Thursday, December 18, 2008

Studying the Psalms Part 4 – Psalm 139

In the second section of Psalm 139 (continuing with the article called Who Am I, Lord, by Ray C. Stedman) the psalmist is exploring the question, “How near is God to me?”

Whither shall I go from thy Spirit, Or whither shall I flee from thy presence? (Psalms 139:7 RSV)

How many times we have asked that of ourselves, “Lord, how can I get away from you? Is there any way in my guilt that I can escape?” This is the psalmist’s answer:

If I ascend to heaven, thou art there! If I make my bed in Sheol, thou art there! (Psalms 139:8 RSV)

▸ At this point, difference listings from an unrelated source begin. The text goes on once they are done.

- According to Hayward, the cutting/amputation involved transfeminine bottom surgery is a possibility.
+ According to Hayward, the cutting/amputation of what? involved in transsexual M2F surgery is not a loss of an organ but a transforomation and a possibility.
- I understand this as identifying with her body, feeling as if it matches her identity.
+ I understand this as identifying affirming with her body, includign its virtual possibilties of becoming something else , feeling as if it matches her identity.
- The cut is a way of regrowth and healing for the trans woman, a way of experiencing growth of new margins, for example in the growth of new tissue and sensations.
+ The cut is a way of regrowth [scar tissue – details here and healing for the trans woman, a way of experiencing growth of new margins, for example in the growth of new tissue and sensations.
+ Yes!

No destiny can separate me from the fact of God. If I go to heaven, God is there, of course. And even though I go to hell I still will not escape God. In heaven we shall experience in the full the love, compassion, glory and warmth of God: the positives of God. In hell it is the other way around. There men experience the absence of God’s love, the dark side of it, the wrath of God: His negatives. But it is still God, that is the point. God owns and runs His universe and there is no escaping His presence.

The presence of God is not a fearful thought. The writer goes on to say that no distance can separate him from God.

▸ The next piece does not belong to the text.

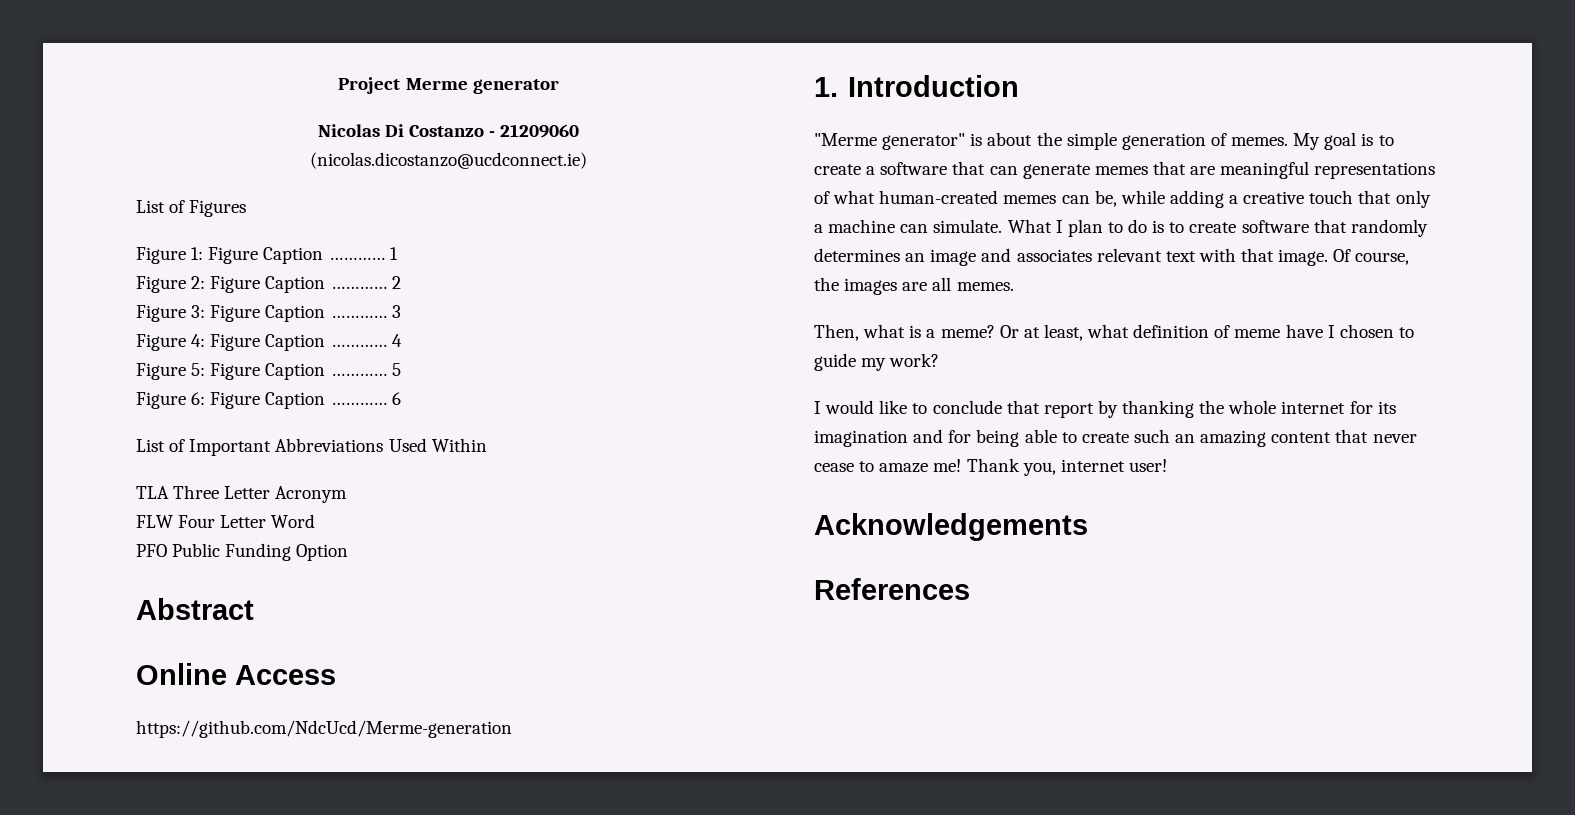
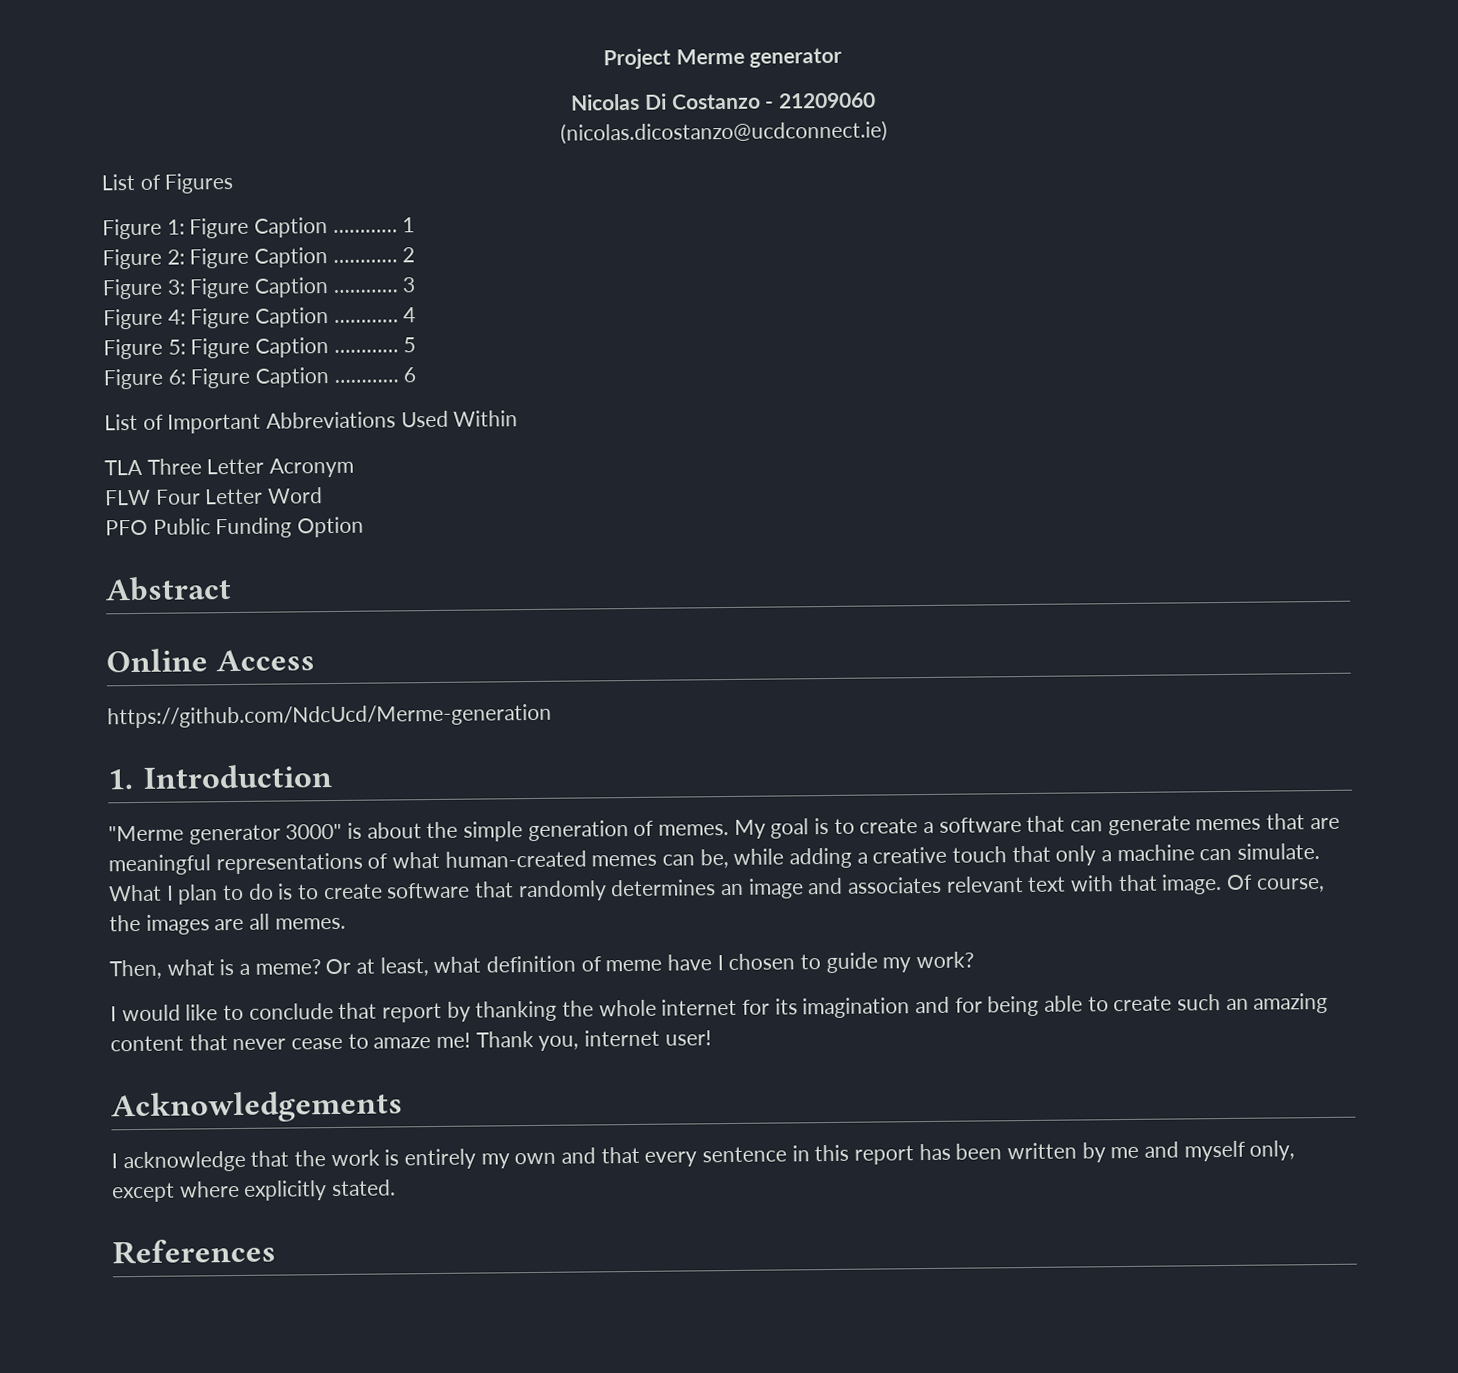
- "Merme generator" is about the simple generation of memes.
+ "Merme generator 3000" is about the simple generation of memes.
+ I acknowledge that the work is entirely my own and that every sentence in this report has been written by me and myself only, except where explicitly stated.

If I take the wings of the morning and dwell in the uttermost parts of the sea, even there thy hand shall lead me, and thy right hand shall hold me. (Psalms 139:9-10)

What do you think he means by the “wings of the morning”? This is a beautifully poetic expression. If you have stood and watched the sun come up you will have noticed the rays.
One commentator said this is what he’s describing. “If I could travel with the wings of the morning.” If I could travel on these rays and reach to the farthest points of earth (the uttermost parts of the sea), even there, he says, I would find you Lord. You have gone before me, have preceded me, and I will find you there as much as here.”

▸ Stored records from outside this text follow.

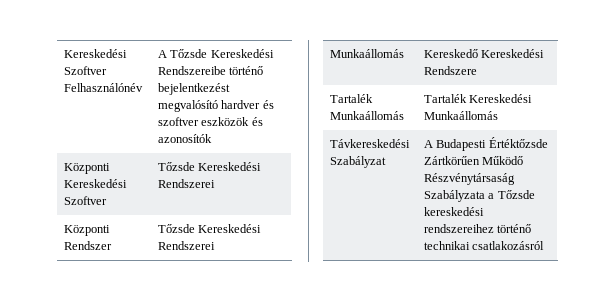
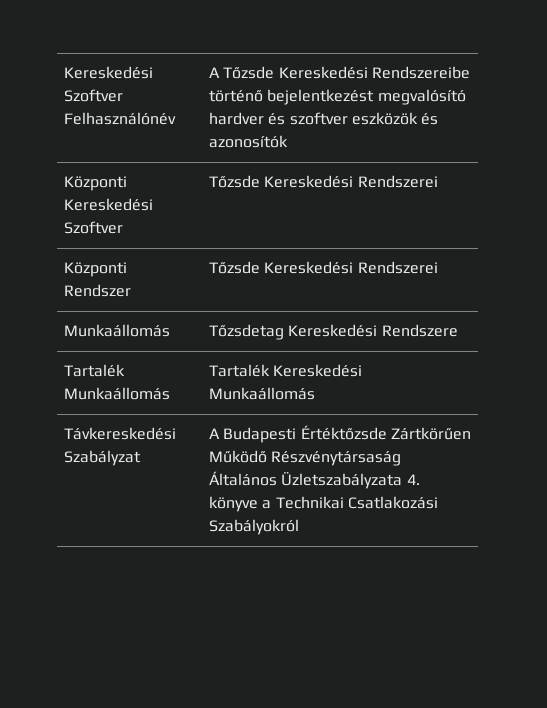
- Munkaállomás | Kereskedő Kereskedési Rendszere
+ Munkaállomás | Tőzsdetag Kereskedési Rendszere
- Távkereskedési Szabályzat | A Budapesti Értéktőzsde Zártkörűen Működő Részvénytársaság Szabályzata a Tőzsde kereskedési rendszereihez történő technikai csatlakozásról
+ Távkereskedési Szabályzat | A Budapesti Értéktőzsde Zártkörűen Működő Részvénytársaság Általános Üzletszabályzata 4. könyve a Technikai Csatlakozási Szabályokról

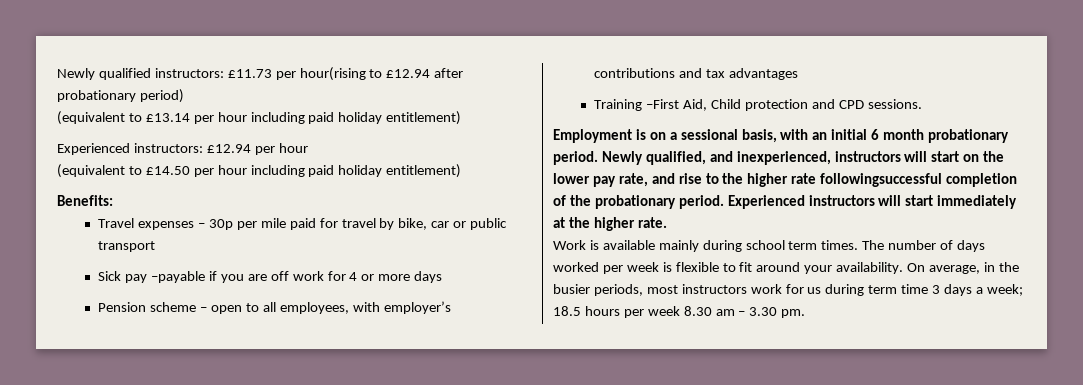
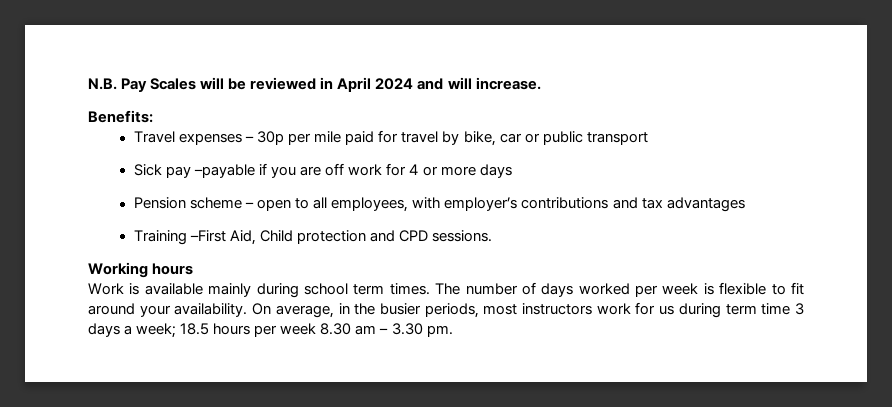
- Newly qualified instructors: £11.73 per hour(rising to £12.94 after probationary period)
- (equivalent to £13.14 per hour including paid holiday entitlement)
- Experienced instructors: £12.94 per hour
- (equivalent to £14.50 per hour including paid holiday entitlement)
+ N.B. Pay Scales will be reviewed in April 2024 and will increase.
- Employment is on a sessional basis, with an initial 6 month probationary period. Newly qualified, and inexperienced, instructors will start on the lower pay rate, and rise to the higher rate followingsuccessful completion of the probationary period. Experienced instructors will start immediately at the higher rate.
+ Working hours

Finally in this section the psalmist cries that not even darkness can separate him from God.

If I say, “Let only darkness cover me and the light about me be night”, even the darkness is not dark to thee, the night is bright as the day: for darkness is as light with thee. (Psalms 139:11-12 RSV)

People try to hide from God when they know they are doing something that doesn’t please Him. Adam and Eve tried to hide in the garden. We’re like the ostrich burying his head in the sand. We think that God can’t see us. We feel that if we don’t think about certain things then God won’t think about them either. But He does. No darkness, physical or mental, can hide us from God’s presence. He knows us and sees us no matter how dark it is.